Once the pictures are removed, restate the data below word for word.

__Available records__:
******************************

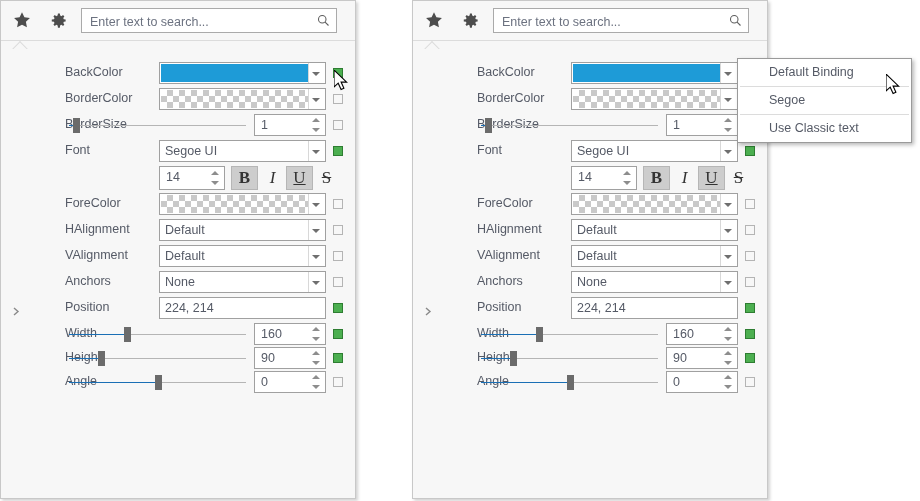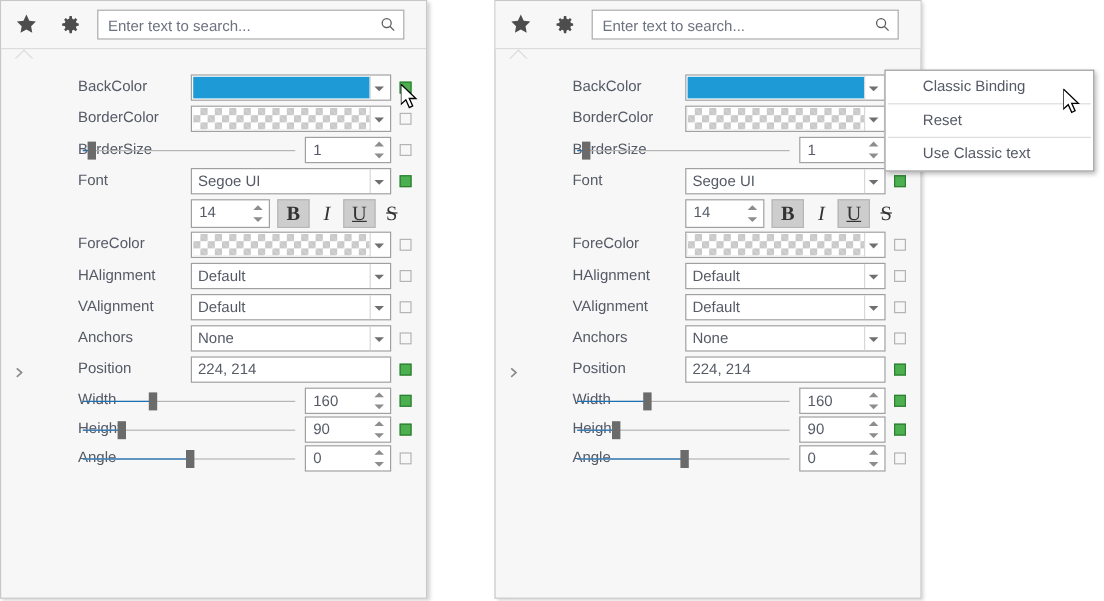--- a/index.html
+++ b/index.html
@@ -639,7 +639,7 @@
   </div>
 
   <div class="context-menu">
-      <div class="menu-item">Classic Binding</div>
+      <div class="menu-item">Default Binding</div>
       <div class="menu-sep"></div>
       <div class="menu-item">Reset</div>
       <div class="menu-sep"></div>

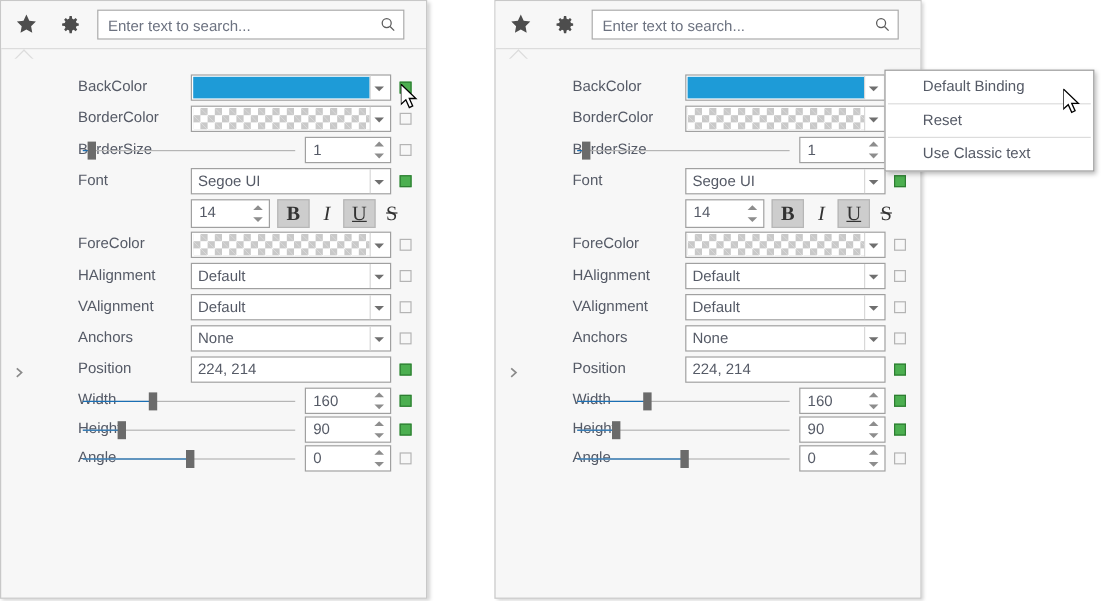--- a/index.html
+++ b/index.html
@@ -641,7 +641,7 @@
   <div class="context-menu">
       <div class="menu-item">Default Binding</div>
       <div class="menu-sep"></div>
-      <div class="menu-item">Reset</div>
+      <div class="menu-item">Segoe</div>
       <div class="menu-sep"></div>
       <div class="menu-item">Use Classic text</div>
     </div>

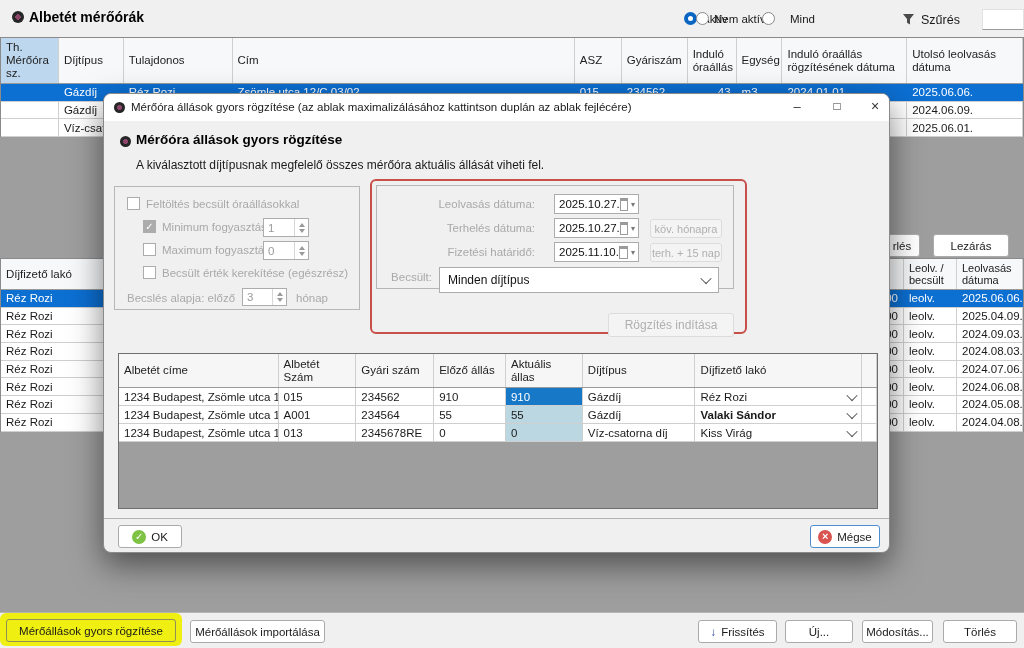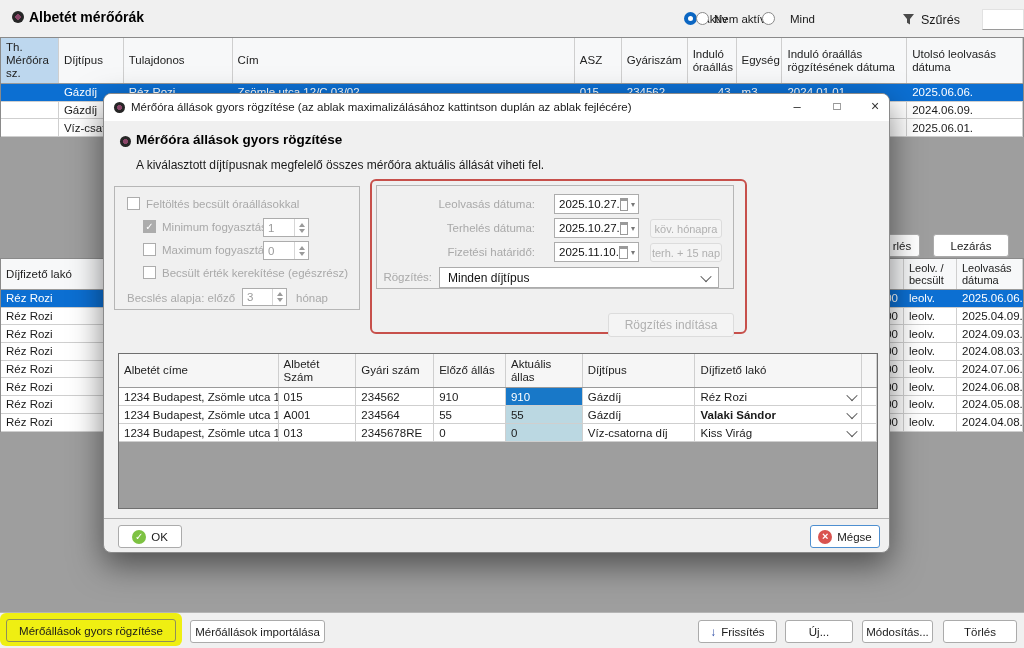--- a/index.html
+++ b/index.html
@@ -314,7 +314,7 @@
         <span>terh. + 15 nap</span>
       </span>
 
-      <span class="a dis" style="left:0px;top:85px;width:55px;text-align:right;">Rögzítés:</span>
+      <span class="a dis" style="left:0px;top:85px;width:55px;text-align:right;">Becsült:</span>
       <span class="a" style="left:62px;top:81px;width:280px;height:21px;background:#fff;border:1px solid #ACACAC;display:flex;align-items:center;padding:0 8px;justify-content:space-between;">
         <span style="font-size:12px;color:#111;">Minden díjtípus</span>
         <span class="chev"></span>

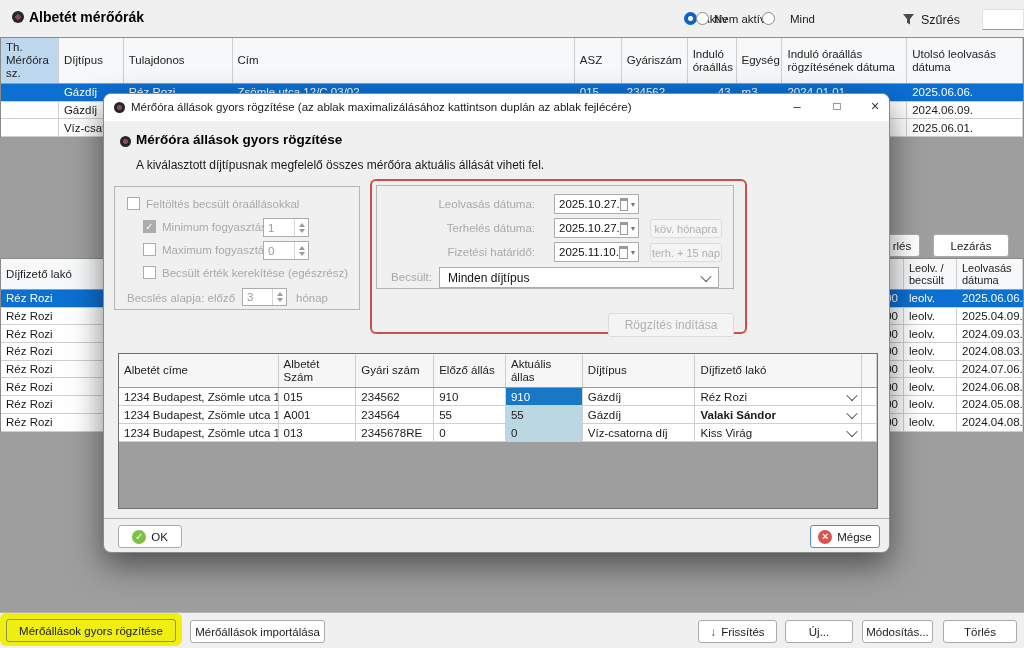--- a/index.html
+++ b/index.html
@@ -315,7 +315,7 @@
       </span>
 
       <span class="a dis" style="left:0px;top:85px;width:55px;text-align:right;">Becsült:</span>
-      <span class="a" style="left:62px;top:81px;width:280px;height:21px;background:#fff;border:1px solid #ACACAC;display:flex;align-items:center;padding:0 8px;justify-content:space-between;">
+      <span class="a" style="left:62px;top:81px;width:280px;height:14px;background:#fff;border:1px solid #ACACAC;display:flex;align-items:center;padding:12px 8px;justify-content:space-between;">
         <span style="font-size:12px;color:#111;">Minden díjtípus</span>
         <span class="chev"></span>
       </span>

******************************

__Written solution__:
--- a/index.html
+++ b/index.html
@@ -639,7 +639,7 @@
   </div>
 
   <div class="context-menu">
-      <div class="menu-item">Classic Binding</div>
+      <div class="menu-item">Default Binding</div>
       <div class="menu-sep"></div>
       <div class="menu-item">Reset</div>
       <div class="menu-sep"></div>

--- a/index.html
+++ b/index.html
@@ -641,7 +641,7 @@
   <div class="context-menu">
       <div class="menu-item">Default Binding</div>
       <div class="menu-sep"></div>
-      <div class="menu-item">Reset</div>
+      <div class="menu-item">Segoe</div>
       <div class="menu-sep"></div>
       <div class="menu-item">Use Classic text</div>
     </div>

--- a/index.html
+++ b/index.html
@@ -314,7 +314,7 @@
         <span>terh. + 15 nap</span>
       </span>
 
-      <span class="a dis" style="left:0px;top:85px;width:55px;text-align:right;">Rögzítés:</span>
+      <span class="a dis" style="left:0px;top:85px;width:55px;text-align:right;">Becsült:</span>
       <span class="a" style="left:62px;top:81px;width:280px;height:21px;background:#fff;border:1px solid #ACACAC;display:flex;align-items:center;padding:0 8px;justify-content:space-between;">
         <span style="font-size:12px;color:#111;">Minden díjtípus</span>
         <span class="chev"></span>

--- a/index.html
+++ b/index.html
@@ -315,7 +315,7 @@
       </span>
 
       <span class="a dis" style="left:0px;top:85px;width:55px;text-align:right;">Becsült:</span>
-      <span class="a" style="left:62px;top:81px;width:280px;height:21px;background:#fff;border:1px solid #ACACAC;display:flex;align-items:center;padding:0 8px;justify-content:space-between;">
+      <span class="a" style="left:62px;top:81px;width:280px;height:14px;background:#fff;border:1px solid #ACACAC;display:flex;align-items:center;padding:12px 8px;justify-content:space-between;">
         <span style="font-size:12px;color:#111;">Minden díjtípus</span>
         <span class="chev"></span>
       </span>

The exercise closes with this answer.